もう慣れていた私は握り返すと彼が笑った。彼の足の向くままに歩いて行くと何処に行きたいのか分かった。
「あの、そこまでの関係ではないと思います」
「じゃあ、これからそこまでの関係になりませんか?」
「でも…」
私は自分が何で強く否定しないのか理由は分かっていた。でもしてはいけない。
「相手の事を考えているんですか。一度位なら分からないですよ。それにここに居るなんて知らないでしょう。今日は勉強する予定ですから」
「でも…」
「行きましょうか」
「……………」
断らなければいけないのに体が反対の事を要求している。政臣さんともキスもしている仲だ。でも私の心は祐也なのに。
私はそのまま、彼の歩くままに祐也以外とは入って行けない所に入ってしまった。
「そんなぁ」
「残念ですけど、これが現実のようですね。帰りましょうか。もう十分録画も撮りました」
ふふふっ、思ったより早くチャンスが来ました。友坂さんという女性。裕也さん一筋と思っていただけに強敵と思っていたのですが、こんなにお尻が軽いとは思いませんでした。

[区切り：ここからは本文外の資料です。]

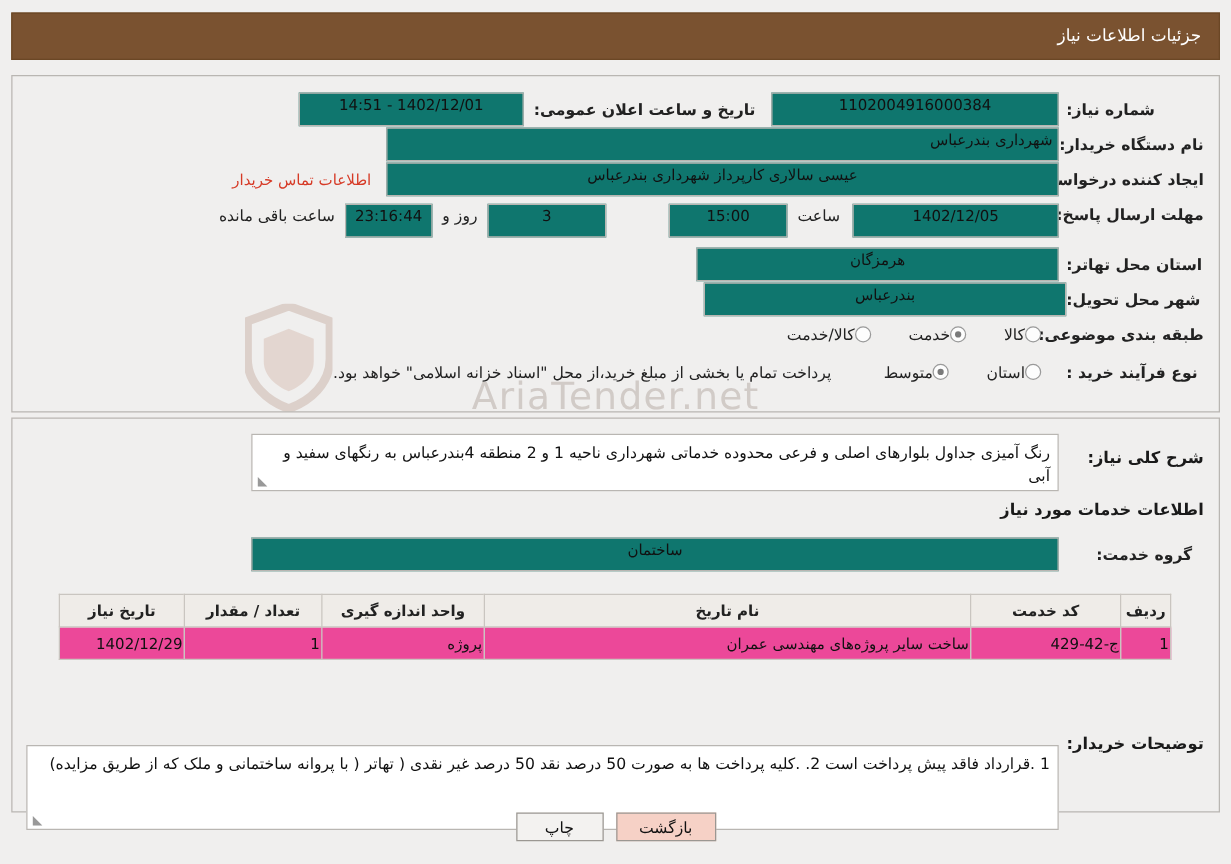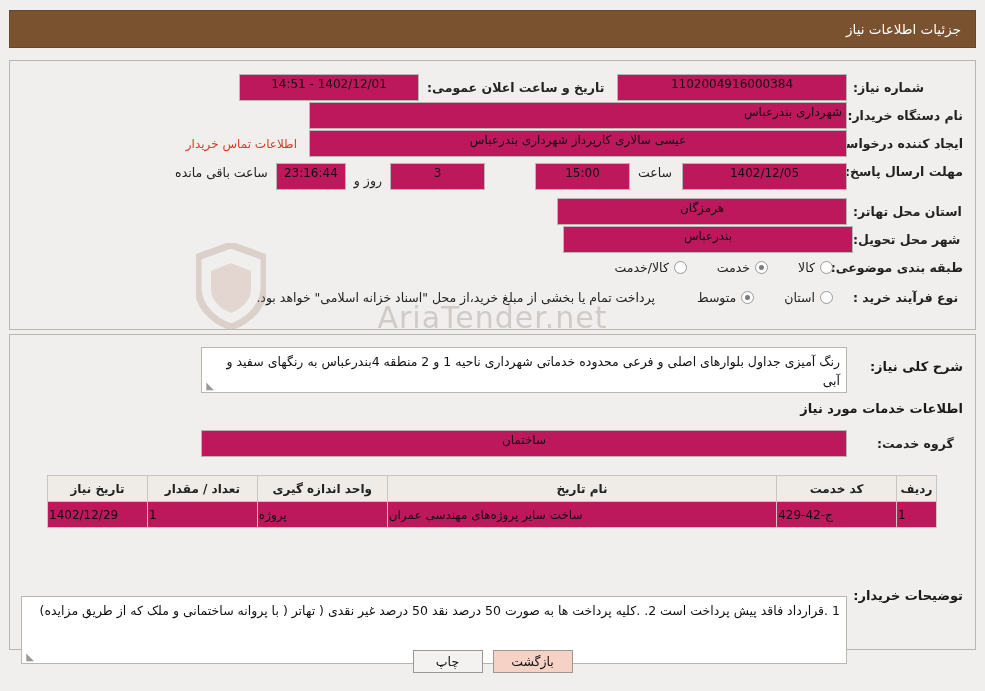"1402/12/01 - 14:51" .fld { background: #be185d -> #0f766e }
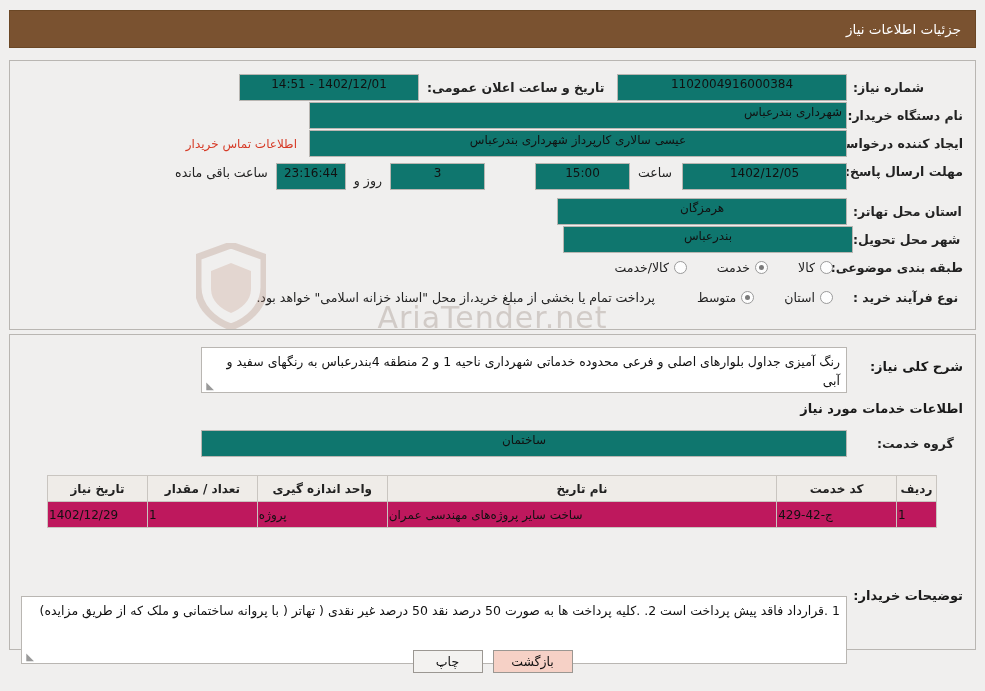"روز و" div.lbl { margin-top: 12px -> 4px }
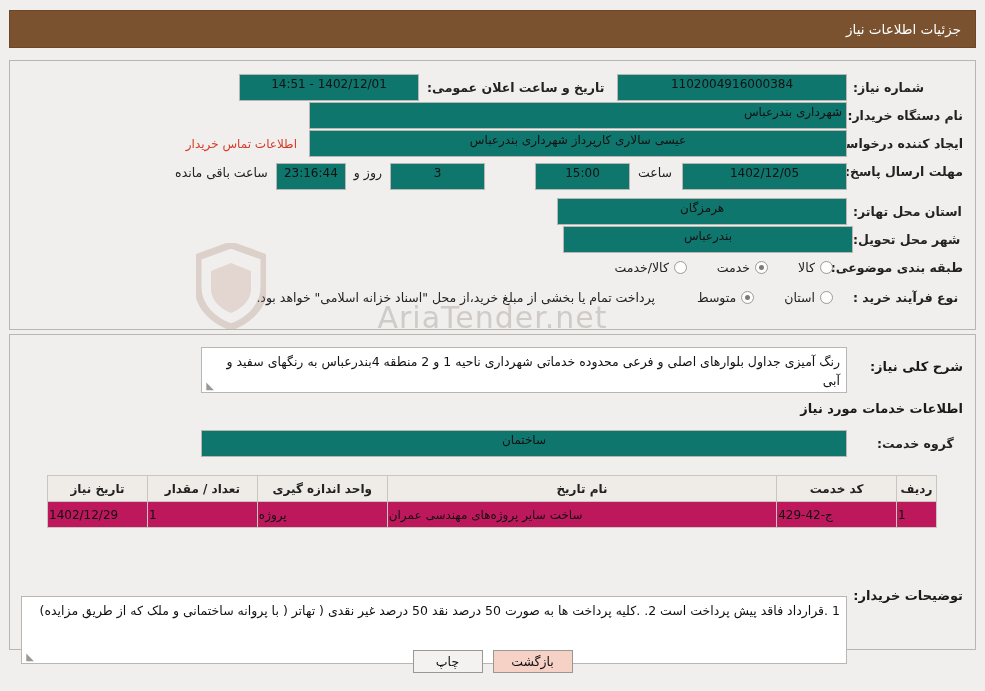"کالا/خدمت" .ritem { gap: 5px -> 0 }
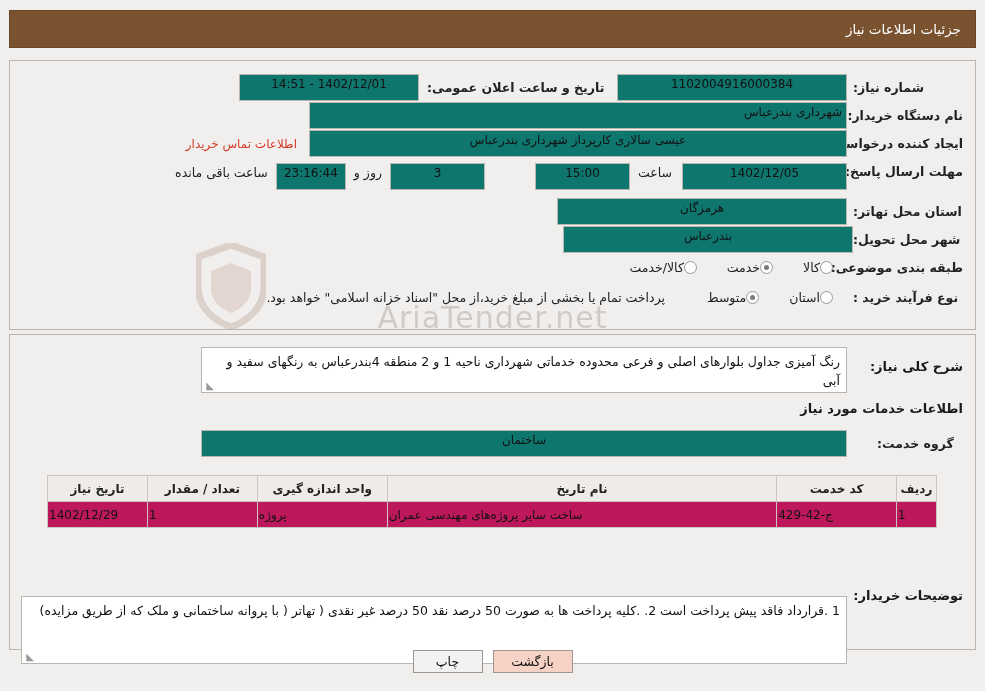"1402/12/29" table.grid td { background: #be185d -> #ec4899; text-align: left -> right }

政臣さんは部屋に入ると直ぐに私を夢の世界に連れて行ってくれた。ここ数ヶ月我慢していた体が解き放たれるように自分から思い切り求めてしまった。この時祐也の事は忘れていた。
そして、午後三時過ぎにそこを出た。
「嬉しいです。美琴さん」
「政臣さん、会えばこれするなんて思わないで下さいね。今回だけです」
「分かりました」
無理だよ美琴さん、俺も驚く位に積極的だったじゃないですか。初めてじゃないのは残念だけど、俺もそうだし。
でも見た目より思い切り素敵な体だったな。この人ならずっと一緒に居れそうだ。大切にしないと。
私は政臣さんと別れた後、段々頭が冷静になって来た。してしまった。どうしよう。でも分からないよね。思い切り体を良く洗って明日も祐也のベッドに入ればいい。してくれないから分からないし。